▸ THE TASK
Find the string "pipe" in the data, and copy out each line that has it.

▸ RECORDS FOR THE EXERCISE
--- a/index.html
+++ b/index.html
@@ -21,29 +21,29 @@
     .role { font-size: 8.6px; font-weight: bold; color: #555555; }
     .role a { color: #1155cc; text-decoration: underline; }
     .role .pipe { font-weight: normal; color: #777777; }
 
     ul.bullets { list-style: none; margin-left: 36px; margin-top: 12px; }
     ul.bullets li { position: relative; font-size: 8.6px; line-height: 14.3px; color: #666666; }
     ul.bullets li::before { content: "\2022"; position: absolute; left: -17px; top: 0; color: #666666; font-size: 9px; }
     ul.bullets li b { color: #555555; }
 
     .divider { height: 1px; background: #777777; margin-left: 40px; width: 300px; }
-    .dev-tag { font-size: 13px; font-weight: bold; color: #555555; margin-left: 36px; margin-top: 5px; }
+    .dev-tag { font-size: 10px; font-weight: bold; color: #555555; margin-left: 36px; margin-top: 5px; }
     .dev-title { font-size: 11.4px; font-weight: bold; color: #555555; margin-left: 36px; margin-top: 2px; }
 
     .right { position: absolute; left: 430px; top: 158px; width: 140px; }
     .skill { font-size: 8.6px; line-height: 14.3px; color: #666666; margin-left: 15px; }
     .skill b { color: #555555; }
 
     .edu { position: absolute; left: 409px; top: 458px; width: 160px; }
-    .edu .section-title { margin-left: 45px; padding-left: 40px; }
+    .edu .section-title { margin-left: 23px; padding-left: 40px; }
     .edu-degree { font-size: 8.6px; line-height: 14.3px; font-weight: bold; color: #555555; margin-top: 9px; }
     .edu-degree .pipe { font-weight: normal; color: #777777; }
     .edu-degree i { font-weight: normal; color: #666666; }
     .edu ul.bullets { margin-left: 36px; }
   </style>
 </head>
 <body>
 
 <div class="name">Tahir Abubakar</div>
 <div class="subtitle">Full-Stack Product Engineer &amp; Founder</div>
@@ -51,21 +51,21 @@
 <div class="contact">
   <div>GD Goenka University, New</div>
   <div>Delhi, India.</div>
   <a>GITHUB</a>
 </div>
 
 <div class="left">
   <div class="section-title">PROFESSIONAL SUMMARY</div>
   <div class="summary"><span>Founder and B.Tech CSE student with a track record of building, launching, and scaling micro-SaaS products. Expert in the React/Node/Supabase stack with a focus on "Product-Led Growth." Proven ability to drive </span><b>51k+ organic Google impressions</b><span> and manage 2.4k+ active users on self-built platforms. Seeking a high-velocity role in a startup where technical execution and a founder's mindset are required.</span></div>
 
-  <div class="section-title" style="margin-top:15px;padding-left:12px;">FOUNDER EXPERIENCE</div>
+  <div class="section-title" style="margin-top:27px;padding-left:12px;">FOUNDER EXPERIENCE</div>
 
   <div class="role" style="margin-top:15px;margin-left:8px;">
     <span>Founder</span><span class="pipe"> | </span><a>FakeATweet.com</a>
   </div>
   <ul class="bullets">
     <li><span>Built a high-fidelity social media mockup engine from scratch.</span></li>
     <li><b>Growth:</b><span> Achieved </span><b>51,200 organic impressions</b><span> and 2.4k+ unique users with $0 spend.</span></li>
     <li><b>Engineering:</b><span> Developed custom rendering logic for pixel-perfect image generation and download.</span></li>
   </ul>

▸ ANSWER BELOW
     .role .pipe { font-weight: normal; color: #777777; }
     .edu-degree .pipe { font-weight: normal; color: #777777; }
     <span>Founder</span><span class="pipe"> | </span><a>FakeATweet.com</a>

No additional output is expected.